The Right to Rent scheme was introduced as part of the Immigration Act 2014, to help make sure people renting property in the UK have a legal right to be here. It came into force in the West Midlands last December, where Birmingham, Dudley, Sandwell, Walsall and Wolverhampton were used to test the scheme. The first six months of that ‘pilot’ have been reviewed and the scheme will now be introduced across the whole of England from today, 1st February 2016.
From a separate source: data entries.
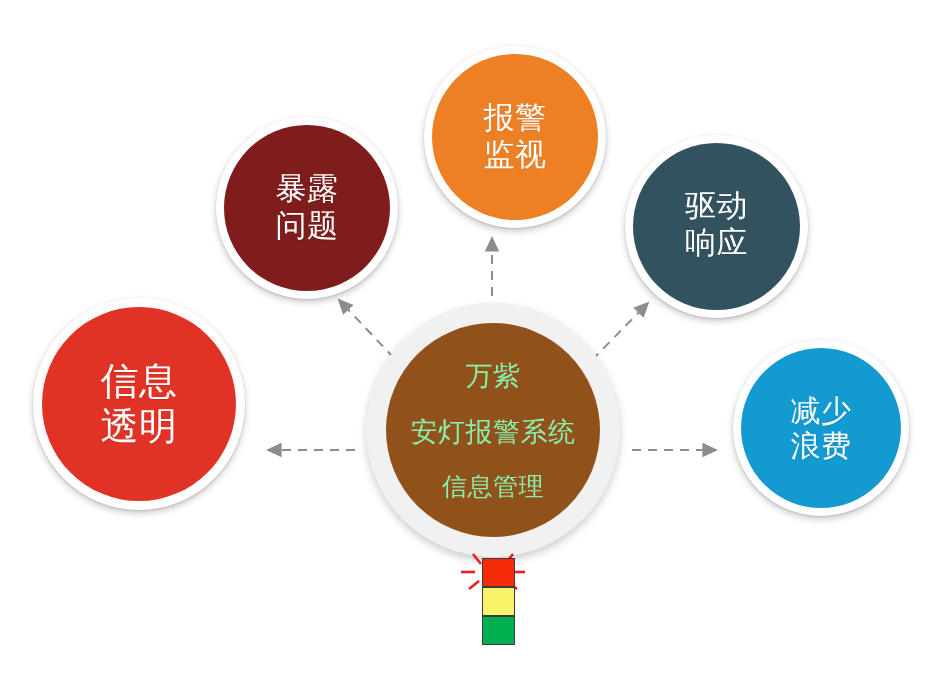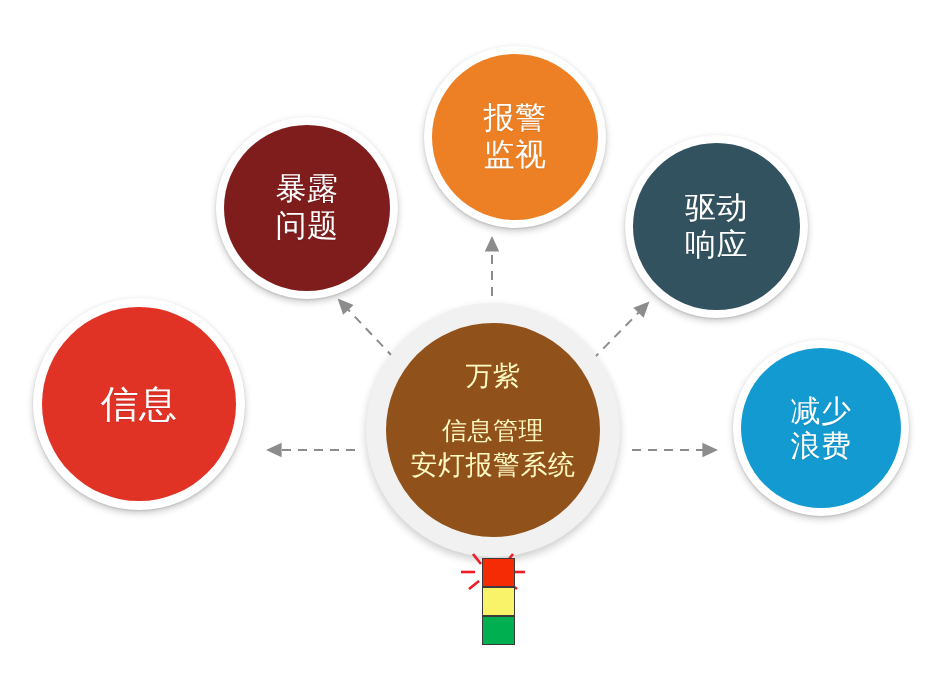--- a/index.html
+++ b/index.html
@@ -67,21 +67,21 @@
     width: 214px;
     height: 214px;
     border-radius: 50%;
     background: #91511a;
     display: flex;
     flex-direction: column;
     align-items: center;
     justify-content: center;
   }
   .hub-line {
-    color: #fef9c3;
+    color: #86efac;
     text-align: center;
     white-space: nowrap;
     letter-spacing: 0.5px;
   }
   .hub-line.l1 { font-size: 27px; margin-bottom: 20px; }
   .hub-line.l2 { font-size: 27px; margin-bottom: 20px; }
   .hub-line.l3 { font-size: 25px; }
 
   
   #node-red      { left: 33px;  top: 298px; width: 212px; height: 212px; padding: 9px; }
@@ -145,56 +145,57 @@
     <line x1="492" y1="296" x2="492" y2="238" stroke="#8c8c8c" stroke-width="2" stroke-dasharray="9 7" marker-end="url(#ah)"></line>
 
     <line x1="394" y1="358" x2="339" y2="300" stroke="#8c8c8c" stroke-width="2" stroke-dasharray="9 7" marker-end="url(#ah)"></line>
 
     <line x1="592" y1="360" x2="648" y2="303" stroke="#8c8c8c" stroke-width="2" stroke-dasharray="9 7" marker-end="url(#ah)"></line>
   </svg>
 
   <div class="node" id="node-red">
     <div class="disc" style="background:#e13226;">
       <div class="node-label">信息</div>
+      <div class="node-label">透明</div>
     </div>
   </div>
 
   <div class="node" id="node-teal">
     <div class="disc" style="background:#7f1d1d;">
       <div class="node-label">暴露</div>
       <div class="node-label">问题</div>
     </div>
   </div>
 
   <div class="node" id="node-orange">
     <div class="disc" style="background:#ed8024;">
       <div class="node-label">报警</div>
       <div class="node-label">监视</div>
     </div>
   </div>
 
   <div class="node" id="node-slate">
-    <div class="disc" style="background:#33525f;">
+    <div class="disc" style="background:#33525f;font-family:Liberation Mono, monospace;">
       <div class="node-label">驱动</div>
       <div class="node-label">响应</div>
     </div>
   </div>
 
   <div class="node" id="node-blue">
     <div class="disc" style="background:#139ad0;">
       <div class="node-label">减少</div>
       <div class="node-label">浪费</div>
     </div>
   </div>
 
   <div id="hub">
     <div id="hub-disc">
       <div class="hub-line l1">万紫</div>
+      <div class="hub-line l2">安灯报警系统</div>
       <div class="hub-line l3">信息管理</div>
-      <div class="hub-line l2">安灯报警系统</div>
     </div>
   </div>
 
   <div id="andon">
     <svg width="76" height="60" viewBox="0 0 76 60" style="position:absolute;left:0;top:0;">
       <g stroke="#ee1c25" stroke-width="2.6" stroke-linecap="butt">
         <line x1="18" y1="6" x2="26" y2="16"></line>
         <line x1="58" y1="6" x2="50" y2="16"></line>
         <line x1="6" y1="24" x2="20" y2="24"></line>
         <line x1="70" y1="24" x2="56" y2="24"></line>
This Right to Rent law means that landlords, or their agents, must carry out identity checks on every tenant before they sign a tenancy agreement. The tenant needs to provide documentation with a photograph on it, e.g. a passport, permanent residence card or immigration status document, that proves they are either UK nationals, or have the right to live and work in the country. You can find a complete list of all the accepted documents on the government GOV.UK website. At Your Move, we’ve been doing this as part of our referencing process for many years, but if you carry out your own checks, you’ve got to make sure you get this proof of residency from February 1st. If you don’t, and it’s discovered that you’re letting to an illegal immigrant, the penalty is up to £3,000 per tenant.
The Home Office review of the West Midlands pilot scheme revealed that both landlords and letting agents didn’t think it had made any difference to the housing market, in terms of rents, turnover or availability of accommodation. Most said that the checks were relatively easy to carry out, although a few did say they’d taken longer than expected - between 20 minutes and an hour. But because most of us are only familiar with a UK passport, it will obviously be more time-consuming in the early days if tenants have other types of documentation – especially if it’s something from the EU and the rest of the world. But as we see more and more of these, it will get easier, but in the meantime you (and we) need to try and spot fake documents too.
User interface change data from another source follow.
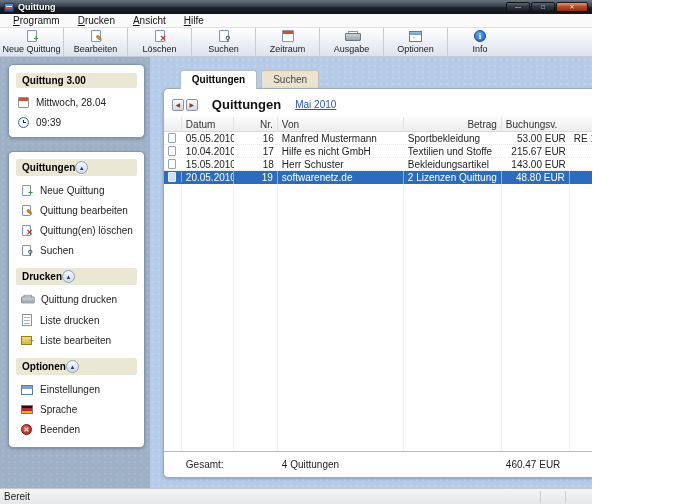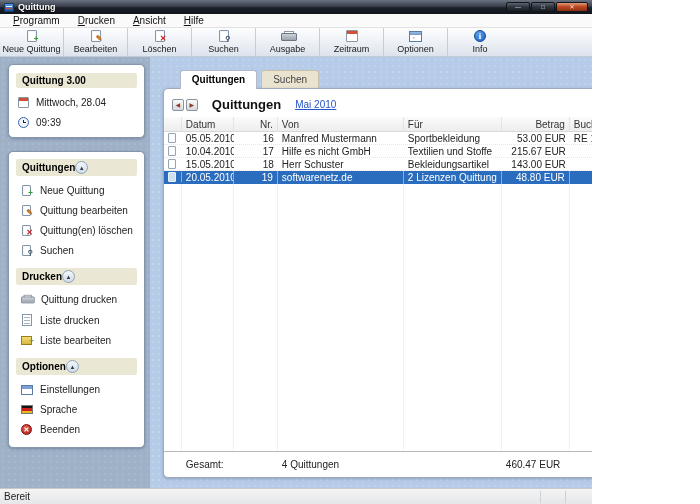--- a/index.html
+++ b/index.html
@@ -171,29 +171,29 @@
     <div class="tb-btn">
       <span class="tb-ic">
           <span class="doc doc-sm" style="position:absolute;left:2px;">
             <span class="badge b-search">⚲</span>
           </span>
         </span>
       <span class="tb-label">Suchen</span>
     </div>
     <div class="tb-btn">
       <span class="tb-ic">
+          <span class="cal" style="position:absolute;left:1px;width:12px;height:12px;"></span>
+        </span>
+      <span class="tb-label">Zeitraum</span>
+    </div>
+    <div class="tb-btn">
+      <span class="tb-ic">
           <span class="prn" style="position:absolute;left:0;top:1px;"></span>
         </span>
       <span class="tb-label">Ausgabe</span>
-    </div>
-    <div class="tb-btn">
-      <span class="tb-ic">
-          <span class="cal" style="position:absolute;left:1px;width:12px;height:12px;"></span>
-        </span>
-      <span class="tb-label">Zeitraum</span>
     </div>
     <div class="tb-btn">
       <span class="tb-ic">
           <span class="optwin" style="position:absolute;left:0;top:1px;"></span>
         </span>
       <span class="tb-label">Optionen</span>
     </div>
     <div class="tb-btn" style="border-right:none;">
       <span class="tb-ic">
           <span class="info-c" style="position:absolute;left:1px;">i</span>
@@ -323,21 +323,20 @@
           <span class="nav-arrow">▶</span>
           <span class="mp-title">Quittungen</span>
           <span class="mp-link">Mai 2010</span>
         </div>
 
         <div class="grid thead">
           <div></div>
           <div>Datum</div>
           <div class="t-right">Nr.</div>
           <div>Von</div>
-          <div>Für</div>
           <div class="t-right">Betrag</div>
           <div class="no-r">Buchungsv.</div>
         </div>
 
         <div class="grid trow">
           <div class="cell-icon">
               <span class="row-doc"></span>
             </div>
           <div>05.05.2010</div>
           <div class="t-right">16</div>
There is support available for landlords and agents, with a helpline and an online system (at homeoffice.gov.uk) that can check and confirm whether an individual has a right to be in the UK. There’s also a case-checking service for tenants whose immigration application is still with the Home Office, which aims to come back with a clear yes/no answer within two working days. During the six-month evaluation, all case-checking decisions – 94 ‘yes’ and 15 ‘no’ – were reached within the two-day target.
In terms of illegal activity flagged up by the scheme, a total of 109 people were identified as not having the right to be in the UK. 63 of those were new cases for the Home Office1, i.e. they hadn’t been aware of them previously. On the landlord side, five penalty notices were issued.
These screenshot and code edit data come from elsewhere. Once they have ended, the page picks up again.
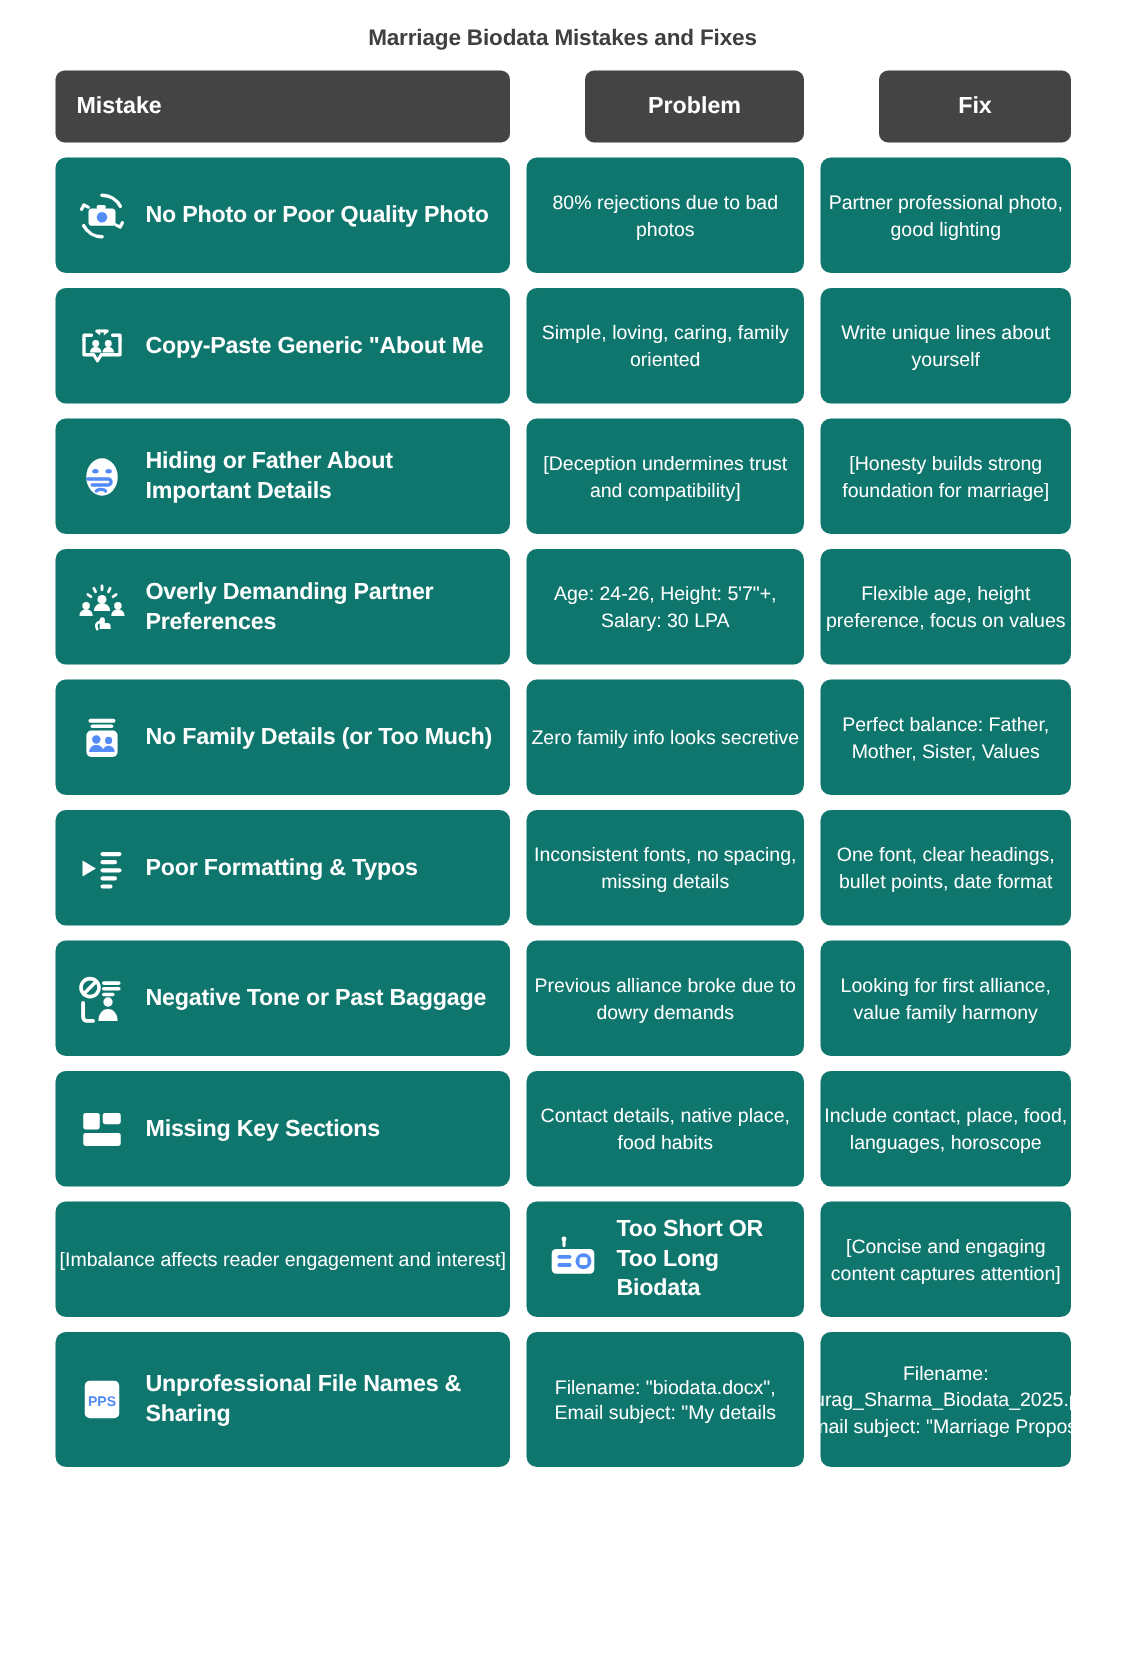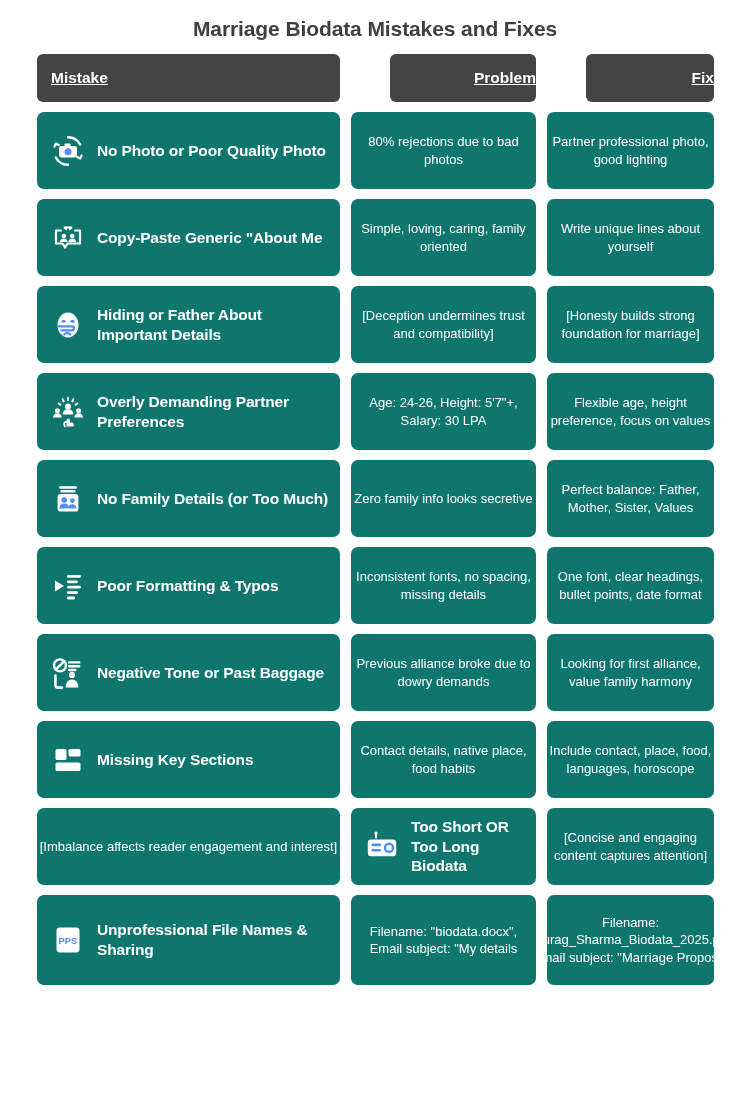--- a/index.html
+++ b/index.html
@@ -15,21 +15,21 @@
     position: relative;
     width: 750px;
     height: 1120px;
     background: #ffffff;
     overflow: hidden;
   }
 
   
   .page-title {
     text-align: center;
-    font-size: 21px;
+    font-size: 15px;
     font-weight: bold;
     color: #3f3f3f;
     letter-spacing: -0.1px;
     padding-top: 17px;
     padding-bottom: 13px;
   }
 
   
   .grid {
     display: grid;
@@ -43,24 +43,23 @@
   
   .hcell {
     background: #444444;
     border-radius: 6px;
     height: 48px;
     display: flex;
     align-items: center;
     color: #ffffff;
     font-weight: bold;
     font-size: 15.5px;
-    text-decoration: underline;
   }
   .hcell.left  { justify-content: flex-start; padding-left: 14px; }
-  .hcell.center{ justify-content: flex-end; margin-left: 39px; }
+  .hcell.center{ justify-content: center; margin-left: 39px; }
 
   
   .cell {
     background: #0f766e;
     border-radius: 7px;
     color: #ffffff;
     display: flex;
     align-items: center;
     overflow: hidden;
   }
So Right to Rent is helping the Department of Immigration clamp down on people who are here illegally and the fines are putting money back into the system, but what are the real benefits?
Well, assuming the authorities continue to make their own checks and follow up on suspicions, it’ll make it very difficult for rogue landlords who’ve been overcrowding properties with illegal immigrants to carry on, and that’s a good thing. And from our and your perspective, once a tenant has handed over official identification, they’re far less likely to disappear owing money and break the terms of their tenancy.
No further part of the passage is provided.